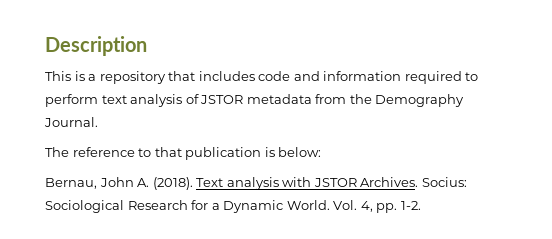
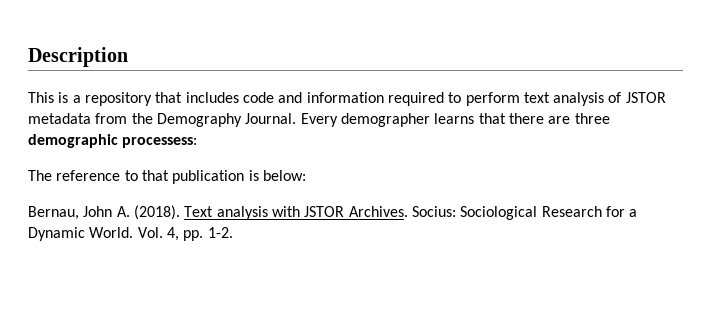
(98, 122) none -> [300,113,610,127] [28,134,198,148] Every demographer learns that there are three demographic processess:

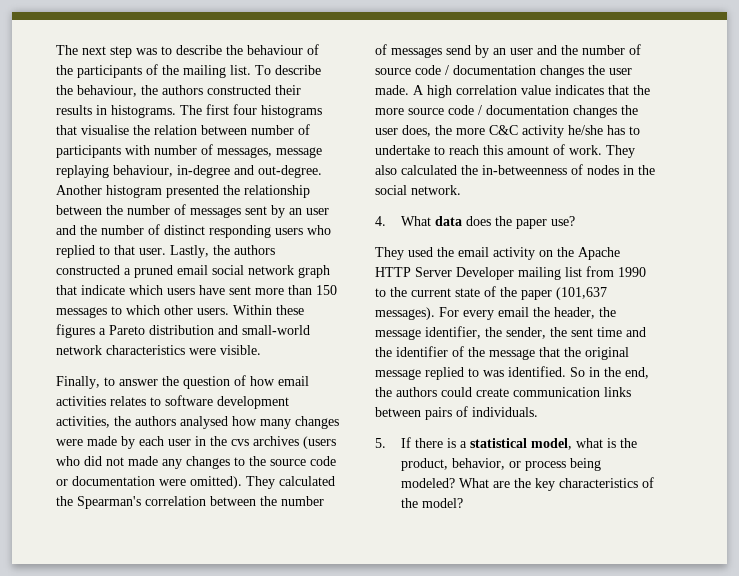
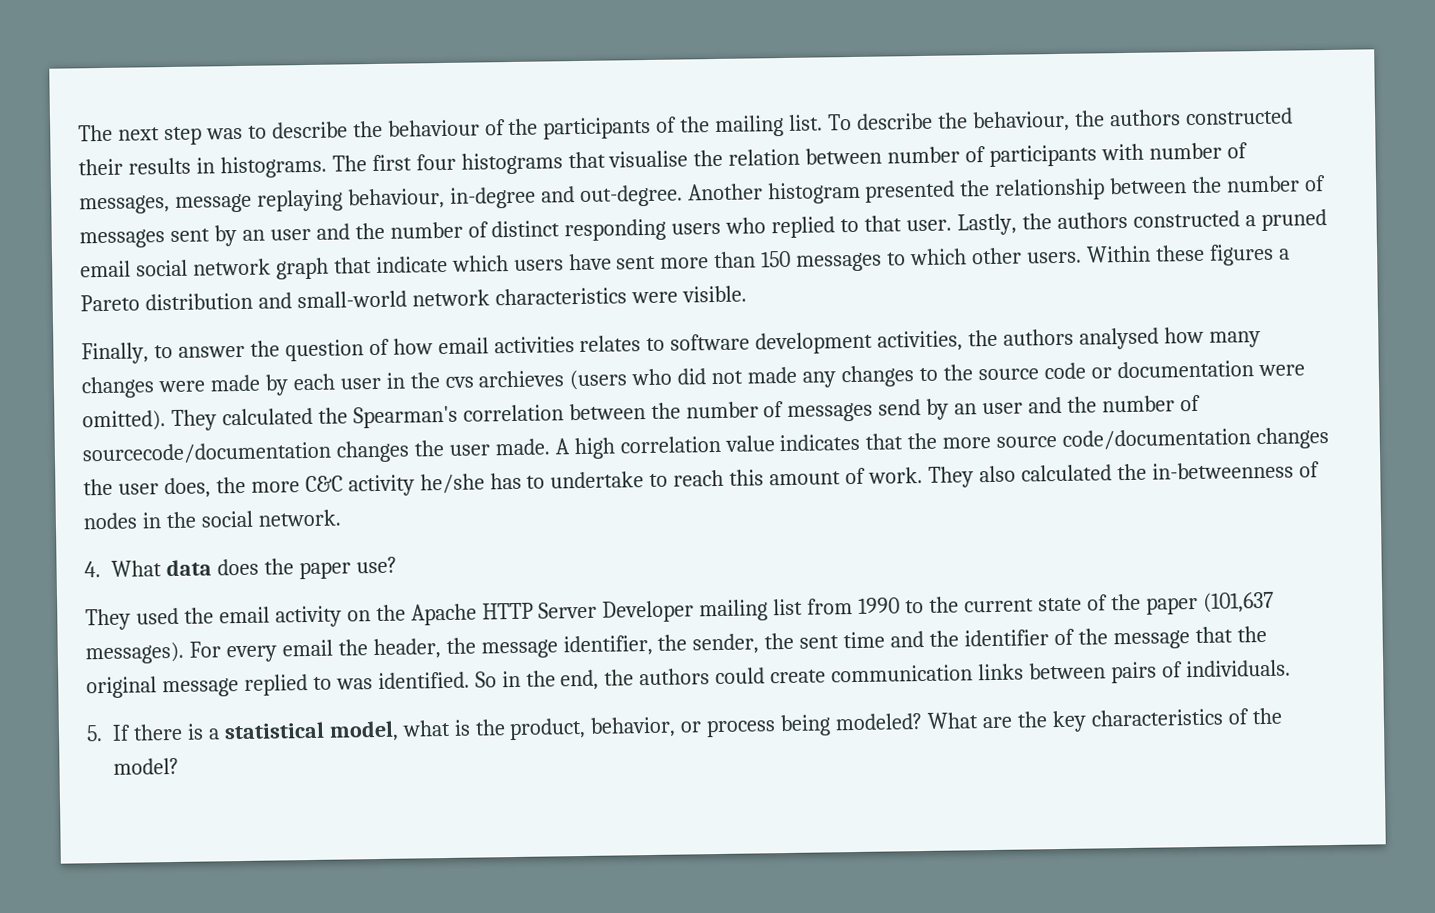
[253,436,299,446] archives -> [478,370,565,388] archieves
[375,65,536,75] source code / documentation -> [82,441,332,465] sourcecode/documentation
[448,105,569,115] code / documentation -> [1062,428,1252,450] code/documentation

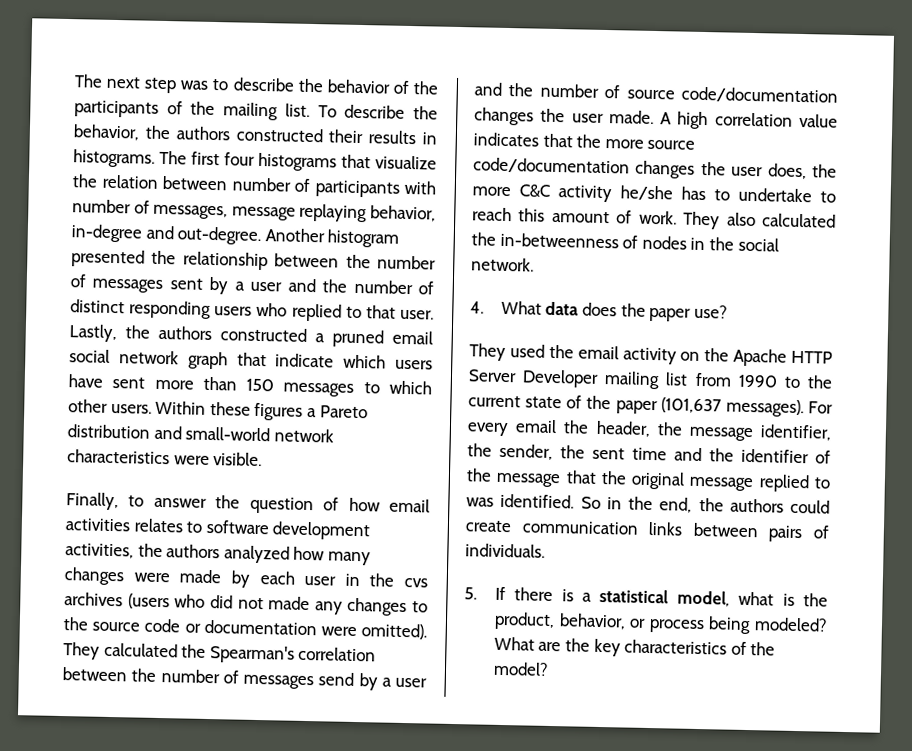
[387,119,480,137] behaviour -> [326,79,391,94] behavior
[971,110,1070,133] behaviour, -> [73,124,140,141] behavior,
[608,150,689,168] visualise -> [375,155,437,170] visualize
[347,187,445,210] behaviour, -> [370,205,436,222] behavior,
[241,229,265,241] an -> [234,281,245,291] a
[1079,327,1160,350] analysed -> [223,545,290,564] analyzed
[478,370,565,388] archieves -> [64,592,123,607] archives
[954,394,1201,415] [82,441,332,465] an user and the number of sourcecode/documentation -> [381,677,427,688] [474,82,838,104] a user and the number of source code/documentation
****
Count every line in the records that holds "behaviour" and give that count by itself.

• [Exercise solution]:
3